> The task
Starting at the line below holding "PATRÓN DE COSTURA BLUSA" and stopping at the line holding "shipping: none -> 64.00", print every line exactly, both ends included, and leave the rest out.

Recorded data
--------------------
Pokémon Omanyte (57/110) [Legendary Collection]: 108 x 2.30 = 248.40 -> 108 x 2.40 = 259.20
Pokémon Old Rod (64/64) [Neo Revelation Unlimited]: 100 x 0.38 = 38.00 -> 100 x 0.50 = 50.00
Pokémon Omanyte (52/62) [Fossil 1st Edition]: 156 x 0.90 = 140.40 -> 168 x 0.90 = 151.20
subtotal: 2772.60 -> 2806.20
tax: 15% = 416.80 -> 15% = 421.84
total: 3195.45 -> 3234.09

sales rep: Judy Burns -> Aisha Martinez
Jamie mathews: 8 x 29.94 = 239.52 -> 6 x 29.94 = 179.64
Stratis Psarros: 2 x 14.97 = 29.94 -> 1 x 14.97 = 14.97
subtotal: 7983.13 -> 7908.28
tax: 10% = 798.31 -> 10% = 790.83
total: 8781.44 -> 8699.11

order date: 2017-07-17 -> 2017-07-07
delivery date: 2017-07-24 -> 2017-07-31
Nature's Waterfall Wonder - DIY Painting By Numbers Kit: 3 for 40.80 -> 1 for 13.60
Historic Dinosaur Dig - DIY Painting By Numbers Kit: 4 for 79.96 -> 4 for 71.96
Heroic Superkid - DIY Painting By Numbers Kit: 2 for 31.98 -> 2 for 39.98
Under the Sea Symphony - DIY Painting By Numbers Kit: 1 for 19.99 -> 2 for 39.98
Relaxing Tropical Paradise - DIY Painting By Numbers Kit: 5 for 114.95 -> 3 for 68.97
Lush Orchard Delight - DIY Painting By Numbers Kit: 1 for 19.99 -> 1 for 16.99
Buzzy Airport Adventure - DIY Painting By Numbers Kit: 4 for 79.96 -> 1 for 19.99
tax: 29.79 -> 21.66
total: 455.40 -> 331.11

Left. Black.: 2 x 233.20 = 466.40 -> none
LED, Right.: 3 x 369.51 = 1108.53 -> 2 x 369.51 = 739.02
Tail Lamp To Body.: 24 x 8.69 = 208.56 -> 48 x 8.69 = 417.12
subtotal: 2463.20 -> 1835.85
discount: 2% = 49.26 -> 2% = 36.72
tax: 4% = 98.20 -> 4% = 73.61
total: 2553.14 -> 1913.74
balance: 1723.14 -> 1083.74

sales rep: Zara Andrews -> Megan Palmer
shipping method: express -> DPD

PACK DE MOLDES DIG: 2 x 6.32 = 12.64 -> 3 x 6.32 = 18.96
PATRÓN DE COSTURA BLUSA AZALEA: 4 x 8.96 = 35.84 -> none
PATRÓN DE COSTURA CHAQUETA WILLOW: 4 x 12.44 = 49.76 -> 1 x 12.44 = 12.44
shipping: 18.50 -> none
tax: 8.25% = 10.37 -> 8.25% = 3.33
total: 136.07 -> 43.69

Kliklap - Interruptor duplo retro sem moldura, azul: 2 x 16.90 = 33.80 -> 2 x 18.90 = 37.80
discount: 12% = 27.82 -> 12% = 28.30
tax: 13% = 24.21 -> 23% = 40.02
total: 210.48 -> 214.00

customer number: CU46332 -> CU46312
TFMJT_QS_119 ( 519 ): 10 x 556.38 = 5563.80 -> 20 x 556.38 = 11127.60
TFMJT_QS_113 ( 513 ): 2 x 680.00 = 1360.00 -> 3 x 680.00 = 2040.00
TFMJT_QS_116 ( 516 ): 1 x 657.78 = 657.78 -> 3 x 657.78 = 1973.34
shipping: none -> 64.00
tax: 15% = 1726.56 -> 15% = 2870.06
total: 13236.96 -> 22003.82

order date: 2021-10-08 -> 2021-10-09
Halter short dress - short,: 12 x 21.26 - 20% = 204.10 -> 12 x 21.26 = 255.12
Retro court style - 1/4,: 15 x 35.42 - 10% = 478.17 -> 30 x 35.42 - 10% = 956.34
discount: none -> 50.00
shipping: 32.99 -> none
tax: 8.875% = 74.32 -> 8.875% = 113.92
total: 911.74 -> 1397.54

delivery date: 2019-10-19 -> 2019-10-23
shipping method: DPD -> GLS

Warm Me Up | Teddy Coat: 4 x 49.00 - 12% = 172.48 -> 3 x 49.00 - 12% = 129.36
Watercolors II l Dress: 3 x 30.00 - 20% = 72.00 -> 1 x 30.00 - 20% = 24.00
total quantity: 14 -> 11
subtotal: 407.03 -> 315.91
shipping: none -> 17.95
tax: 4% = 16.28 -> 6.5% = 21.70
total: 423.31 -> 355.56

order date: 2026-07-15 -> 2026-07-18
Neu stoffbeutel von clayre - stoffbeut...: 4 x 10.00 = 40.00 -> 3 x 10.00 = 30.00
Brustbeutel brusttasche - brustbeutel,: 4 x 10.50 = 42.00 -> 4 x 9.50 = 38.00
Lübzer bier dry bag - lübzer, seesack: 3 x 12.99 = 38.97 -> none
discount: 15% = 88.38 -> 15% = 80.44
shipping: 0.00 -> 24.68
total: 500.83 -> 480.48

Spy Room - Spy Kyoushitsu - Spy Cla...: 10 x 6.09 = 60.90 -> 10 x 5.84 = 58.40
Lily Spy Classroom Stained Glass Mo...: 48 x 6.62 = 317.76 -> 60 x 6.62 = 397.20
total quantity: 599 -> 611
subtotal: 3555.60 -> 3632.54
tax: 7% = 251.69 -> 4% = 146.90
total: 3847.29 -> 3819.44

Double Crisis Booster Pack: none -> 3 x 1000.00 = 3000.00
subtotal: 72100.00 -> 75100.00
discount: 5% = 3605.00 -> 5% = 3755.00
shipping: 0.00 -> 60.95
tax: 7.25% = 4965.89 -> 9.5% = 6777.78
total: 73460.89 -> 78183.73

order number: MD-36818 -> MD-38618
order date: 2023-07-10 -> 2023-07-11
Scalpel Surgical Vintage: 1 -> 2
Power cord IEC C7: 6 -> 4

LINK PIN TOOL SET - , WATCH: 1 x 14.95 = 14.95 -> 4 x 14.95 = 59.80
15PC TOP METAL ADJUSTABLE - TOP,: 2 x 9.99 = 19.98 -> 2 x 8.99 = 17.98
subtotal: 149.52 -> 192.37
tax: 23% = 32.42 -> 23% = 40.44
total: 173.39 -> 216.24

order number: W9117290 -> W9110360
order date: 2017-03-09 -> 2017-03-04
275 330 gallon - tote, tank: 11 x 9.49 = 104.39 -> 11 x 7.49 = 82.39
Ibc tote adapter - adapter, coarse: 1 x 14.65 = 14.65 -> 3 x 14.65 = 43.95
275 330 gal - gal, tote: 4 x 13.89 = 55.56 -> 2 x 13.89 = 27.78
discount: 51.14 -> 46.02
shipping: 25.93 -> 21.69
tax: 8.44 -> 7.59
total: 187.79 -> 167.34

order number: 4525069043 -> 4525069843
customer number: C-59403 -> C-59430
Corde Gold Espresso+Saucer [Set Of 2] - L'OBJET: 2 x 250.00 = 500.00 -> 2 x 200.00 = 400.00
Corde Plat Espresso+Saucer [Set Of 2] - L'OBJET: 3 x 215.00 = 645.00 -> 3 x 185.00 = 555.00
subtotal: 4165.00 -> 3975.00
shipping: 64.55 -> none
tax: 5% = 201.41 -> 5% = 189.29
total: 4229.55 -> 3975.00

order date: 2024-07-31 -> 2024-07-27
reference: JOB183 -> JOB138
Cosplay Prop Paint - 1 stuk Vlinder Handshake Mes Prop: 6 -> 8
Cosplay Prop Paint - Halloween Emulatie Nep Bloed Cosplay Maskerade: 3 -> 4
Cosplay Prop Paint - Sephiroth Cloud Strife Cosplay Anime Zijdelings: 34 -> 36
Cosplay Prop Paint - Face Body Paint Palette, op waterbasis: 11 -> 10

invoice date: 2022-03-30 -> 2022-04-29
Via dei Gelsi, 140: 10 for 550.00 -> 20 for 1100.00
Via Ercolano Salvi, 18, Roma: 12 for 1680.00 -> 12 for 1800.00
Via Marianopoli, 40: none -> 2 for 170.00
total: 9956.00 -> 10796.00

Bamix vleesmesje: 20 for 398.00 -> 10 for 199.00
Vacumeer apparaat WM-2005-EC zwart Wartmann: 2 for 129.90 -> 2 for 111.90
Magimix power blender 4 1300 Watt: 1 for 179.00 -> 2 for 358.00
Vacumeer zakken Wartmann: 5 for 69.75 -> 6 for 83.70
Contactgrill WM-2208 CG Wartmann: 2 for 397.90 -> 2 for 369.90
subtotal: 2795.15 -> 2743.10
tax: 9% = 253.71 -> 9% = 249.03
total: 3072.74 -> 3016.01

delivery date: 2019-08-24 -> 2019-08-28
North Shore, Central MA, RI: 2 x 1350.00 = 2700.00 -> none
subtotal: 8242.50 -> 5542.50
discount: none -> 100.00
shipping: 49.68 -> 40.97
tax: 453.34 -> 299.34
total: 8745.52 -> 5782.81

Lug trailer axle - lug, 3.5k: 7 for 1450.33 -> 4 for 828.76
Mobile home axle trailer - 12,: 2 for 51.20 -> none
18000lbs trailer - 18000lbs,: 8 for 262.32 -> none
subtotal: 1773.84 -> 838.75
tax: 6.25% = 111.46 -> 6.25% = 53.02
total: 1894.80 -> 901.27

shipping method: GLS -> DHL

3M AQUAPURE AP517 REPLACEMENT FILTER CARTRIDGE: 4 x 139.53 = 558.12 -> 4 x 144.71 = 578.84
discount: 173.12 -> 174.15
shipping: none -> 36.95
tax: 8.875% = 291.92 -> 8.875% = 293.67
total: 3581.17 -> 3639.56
--------------------
> Task output
PATRÓN DE COSTURA BLUSA AZALEA: 4 x 8.96 = 35.84 -> none
PATRÓN DE COSTURA CHAQUETA WILLOW: 4 x 12.44 = 49.76 -> 1 x 12.44 = 12.44
shipping: 18.50 -> none
tax: 8.25% = 10.37 -> 8.25% = 3.33
total: 136.07 -> 43.69

Kliklap - Interruptor duplo retro sem moldura, azul: 2 x 16.90 = 33.80 -> 2 x 18.90 = 37.80
discount: 12% = 27.82 -> 12% = 28.30
tax: 13% = 24.21 -> 23% = 40.02
total: 210.48 -> 214.00

customer number: CU46332 -> CU46312
TFMJT_QS_119 ( 519 ): 10 x 556.38 = 5563.80 -> 20 x 556.38 = 11127.60
TFMJT_QS_113 ( 513 ): 2 x 680.00 = 1360.00 -> 3 x 680.00 = 2040.00
TFMJT_QS_116 ( 516 ): 1 x 657.78 = 657.78 -> 3 x 657.78 = 1973.34
shipping: none -> 64.00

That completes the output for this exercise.